Steel Reserve Alloy Series Spiked Tropic Storm set to debut in January

The Steel Reserve Alloy Series plans to go green in the New Year with its latest flavor: Spiked Tropic Storm.

The neon green-colored flavored malt beverage is slated to launch Jan. 1, adding a sixth flavor to the fast-growing Alloy Series lineup.

Filled with fruit flavors en vogue with 21- to 27-year-old millennials, Spiked Tropic Storm was “overwhelmingly well-received” during consumer taste tests, says Josh McDonald, who helped lead the brand during the flavor’s development. “When consumers tried it, for many of them their first questions were “Can I get some more? Where can I get this?”

Spiked Tropic Storm will be joining a brand family that’s on a roll.

Overall, the brand franchise has turned in a blazing 2018 so far, up 13.9 percent in sales dollars and 15.6 percent in volume year-to-date through Nov. 24, per Nielsen all-outlet and convenience data. And it’s accelerating over the most-recent four-week period with sales dollars up 17.5 percent and volume up 20.5 percent.

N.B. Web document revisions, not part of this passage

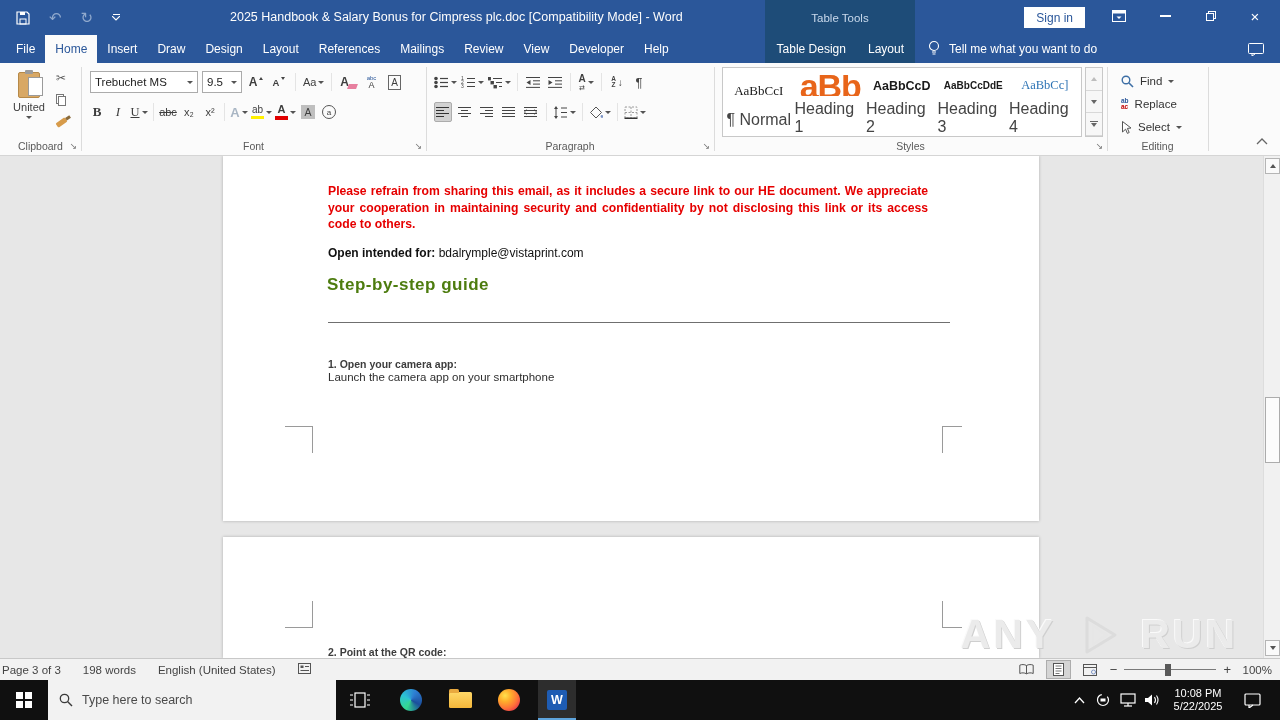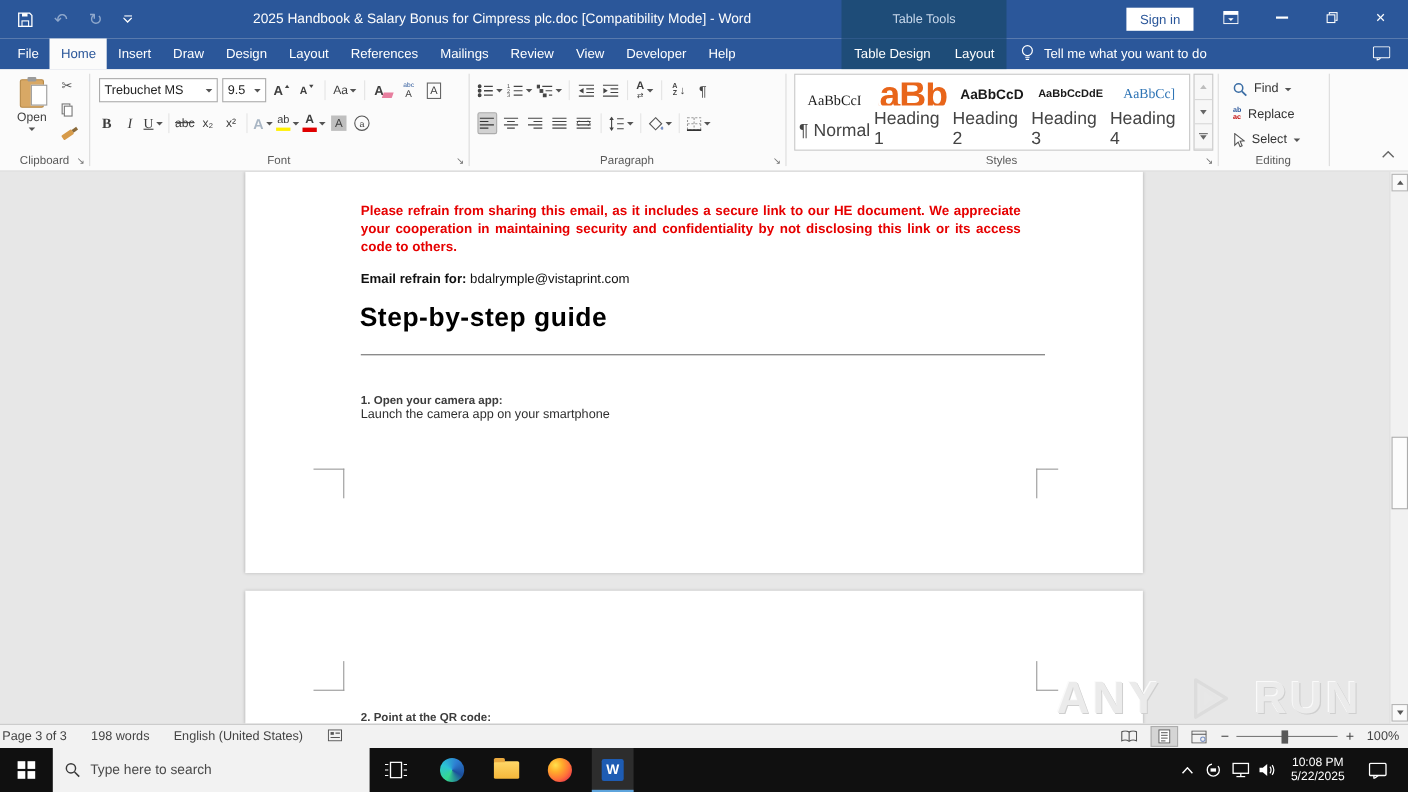"Open" span { text: Open -> United }
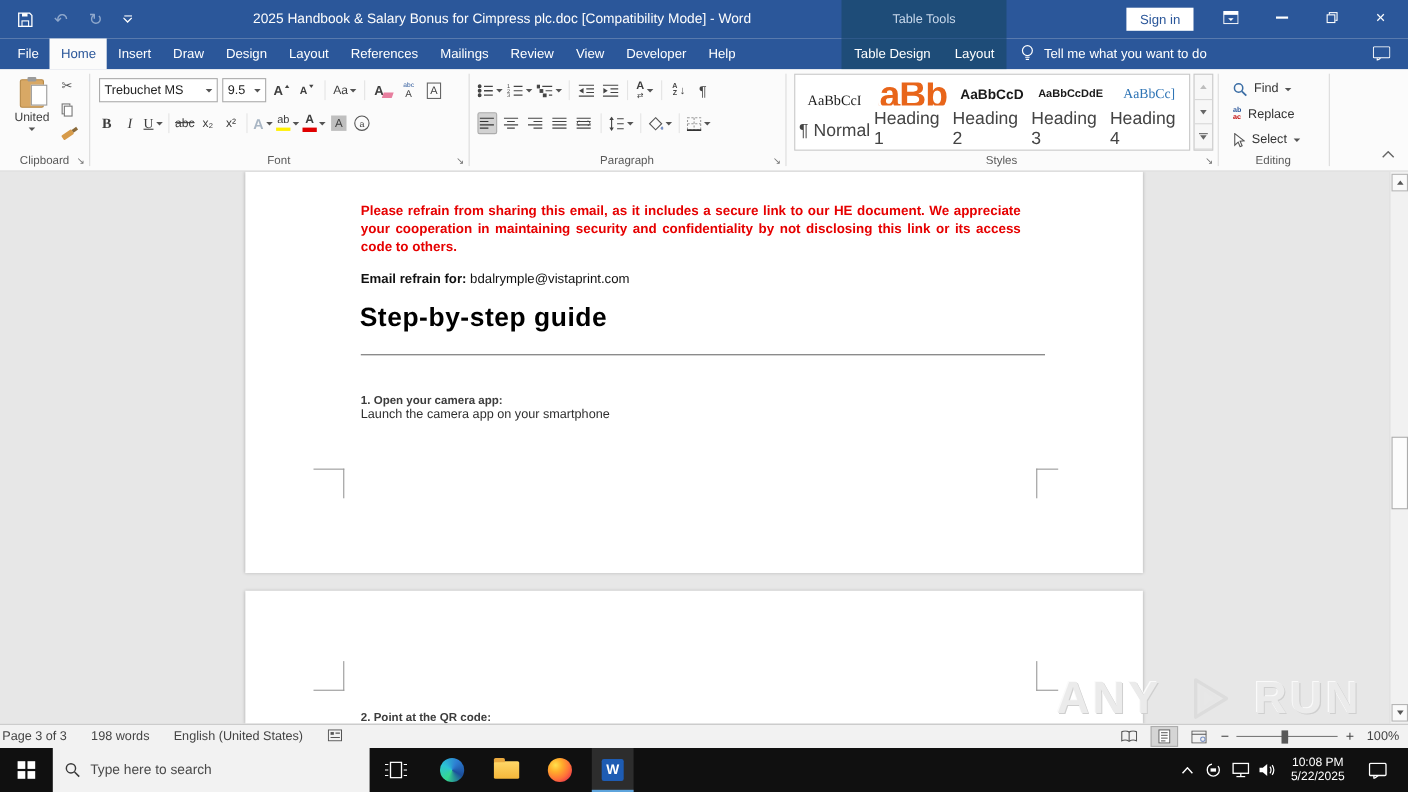"Email refrain for:" b { text: Email refrain -> Open intended }
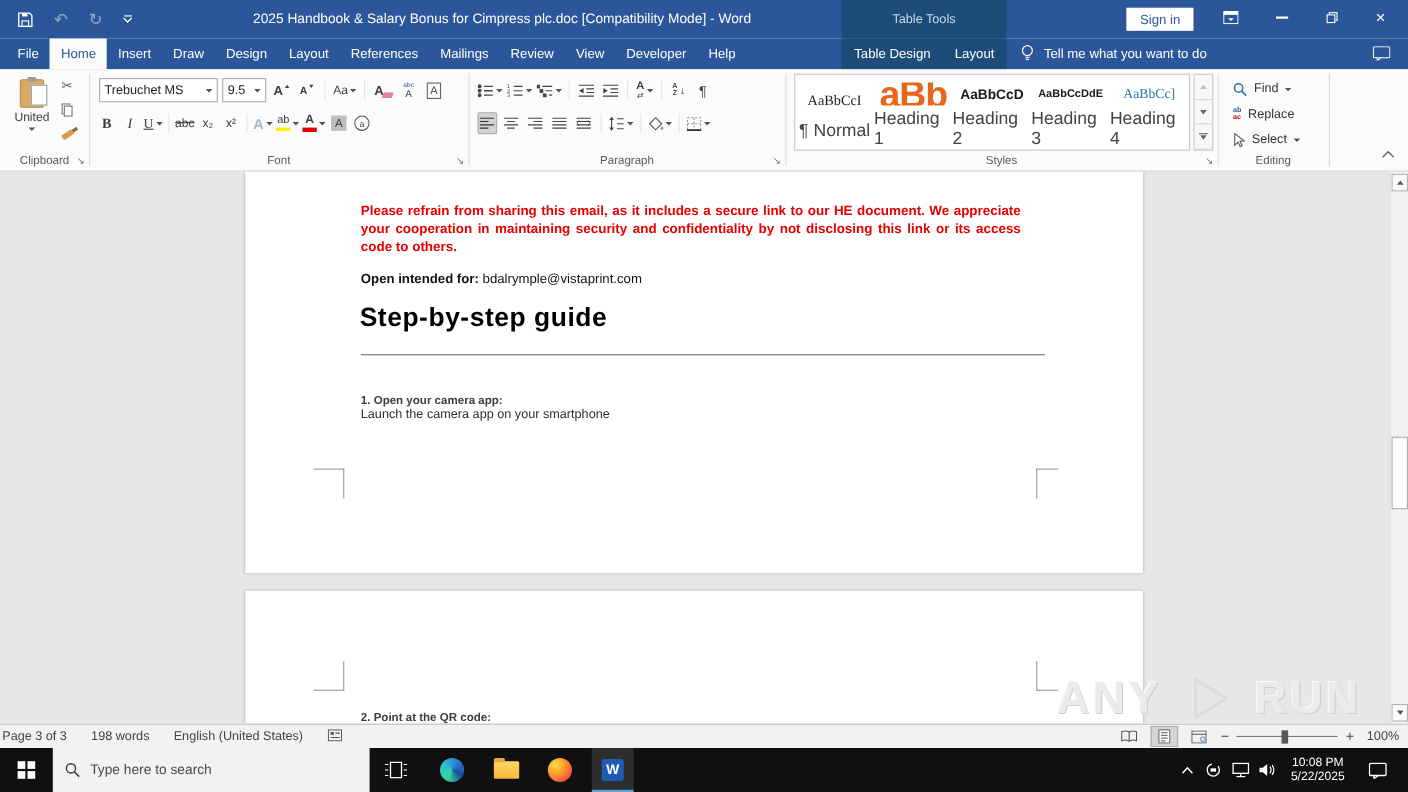"Step-by-step guide" .docheading { color: #000000 -> #4d7c0f; font-size: 24px -> 17px }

The top-seller: Hard Pineapple, which remains just in front of red-hot Spiked Blue Razz, a flavor that debuted a year ago that continues to build momentum.

The brand this year has been the most productive brand in the higher-ABV FMB space, outperforming Mike’s Harder, Lime-A-Ritas and Four Loko, per Nielsen convenience store data through August.

“The Steel Reserve Alloy Series is the fastest-turning higher-ABV FMB, and it has the highest conversion rates in the space,” says Liz Cramton, the marketing manager on the brand. “Drinkers keep coming back because of our value proposition: high ABV and bold flavors that consumers love.”

The brand’s success comes despite Anheuser-Busch bringing a challenger, Natty Rush, to market.

In the high-flavor FMB world, flavor innovation is key to keep consumers interested. That’s why MillerCoors is constantly seeking new flavors to add to the mix. On top of that, the more Steel Reserve Alloy Series flavors in the cooler door, the faster they move, per MillerCoors research. When a retailer goes from two to three flavors, velocity jumps 14 percent. Between three and four, it increases 24 percent. And when the number of flavors increases to five from four, velocity jumps 44 percent.

“We’re going to keep building,” Cramton says. “We’re focused on smart innovation, and we’re bringing another flavor to the table that we know identifies with our core consumer.”